基于TF-IDF评分的KNN文本分类方法

  •  0
  • Somdip Dey  · 技术社区  · 5 年前

    我有一个CSV文件(语料库.csv)在语料库中使用以下格式的分级摘要(文本):

    Institute,    Score,    Abstract
    
    
    ----------------------------------------------------------------------
    
    
    UoM,    3.0,    Hello, this is abstract one
    
    UoM,    3.2,    Hello, this is abstract two and yet counting.
    
    UoE,    3.1,    Hello, yet another abstract but this is a unique one.
    
    UoE,    2.2,    Hello, please no more abstract.
    

    我正在尝试用python创建一个KNN分类程序,它能够获得一个用户输入摘要,例如,“这是一个新的唯一摘要”,然后将这个用户输入摘要分类到最接近语料库(CSV)的地方,并返回预测摘要的分数/等级。
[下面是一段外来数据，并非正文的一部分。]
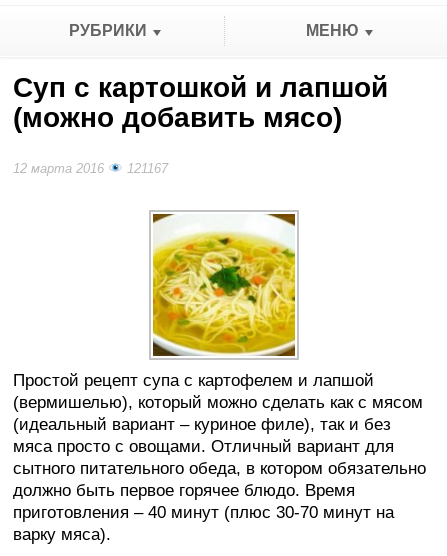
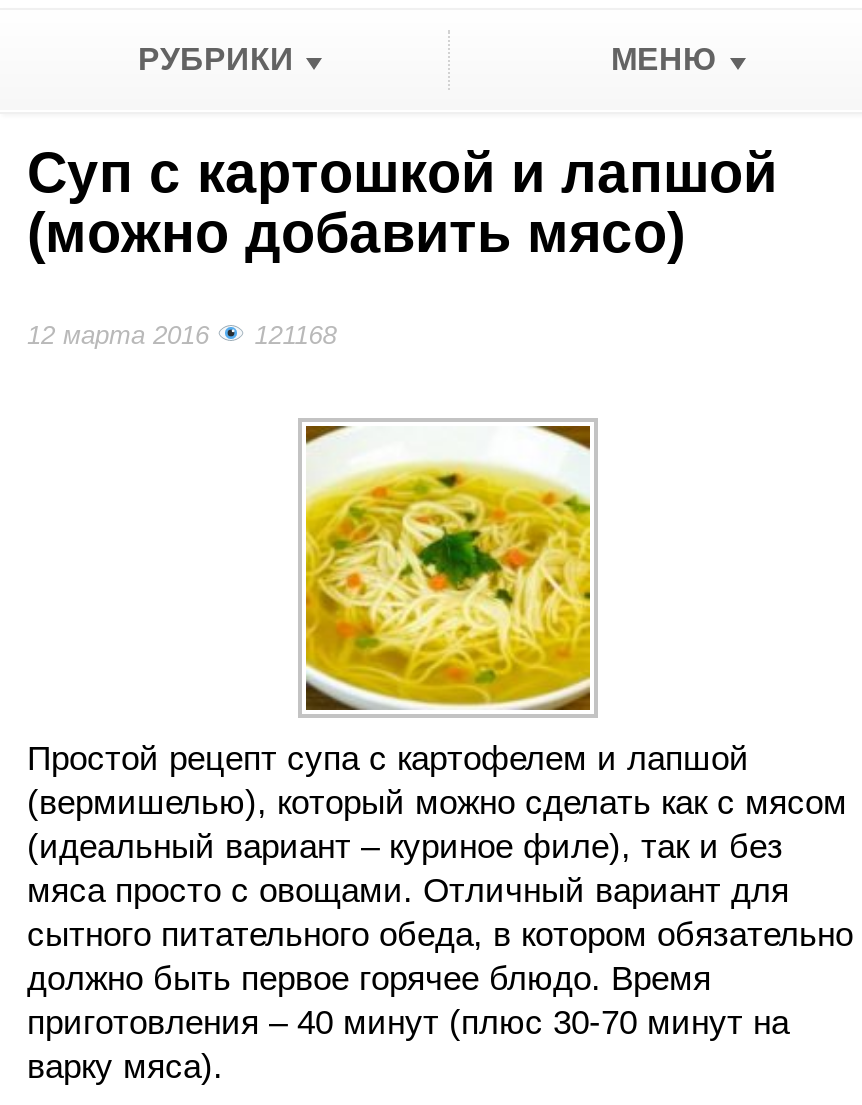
- 12 марта 2016 121167
+ 12 марта 2016 121168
我怎么才能做到呢?

    我有以下代码:

    from sklearn.feature_extraction.text import TfidfVectorizer
    from nltk.corpus import stopwords
    import numpy as np
    import pandas as pd
    from csv import reader,writer
    import operator as op
    import string
    
    #Read data from corpus
    r = reader(open('corpus.csv','r'))
    abstract_list = []
    score_list = []
    institute_list = []
    row_count = 0
    for row in list(r)[1:]:
        institute,score,abstract = row
        if len(abstract.split()) > 0:
          institute_list.append(institute)
          score = float(score)
          score_list.append(score)
          abstract = abstract.translate(string.punctuation).lower()
          abstract_list.append(abstract)
          row_count = row_count + 1
    
    print("Total processed data: ", row_count)
    
    #Vectorize (TF-IDF, ngrams 1-4, no stop words) using sklearn -->
    vectorizer = TfidfVectorizer(analyzer='word', ngram_range=(1,4),
                         min_df = 0, stop_words = 'english', sublinear_tf=True)
    response = vectorizer.fit_transform(abstract_list)
    feature_names = vectorizer.get_feature_names()
    

    在前面提到的代码中,如何使用TF-IDF计算中的特性进行KNN分类?(可能使用sklearn.NeighborsClassifier框架)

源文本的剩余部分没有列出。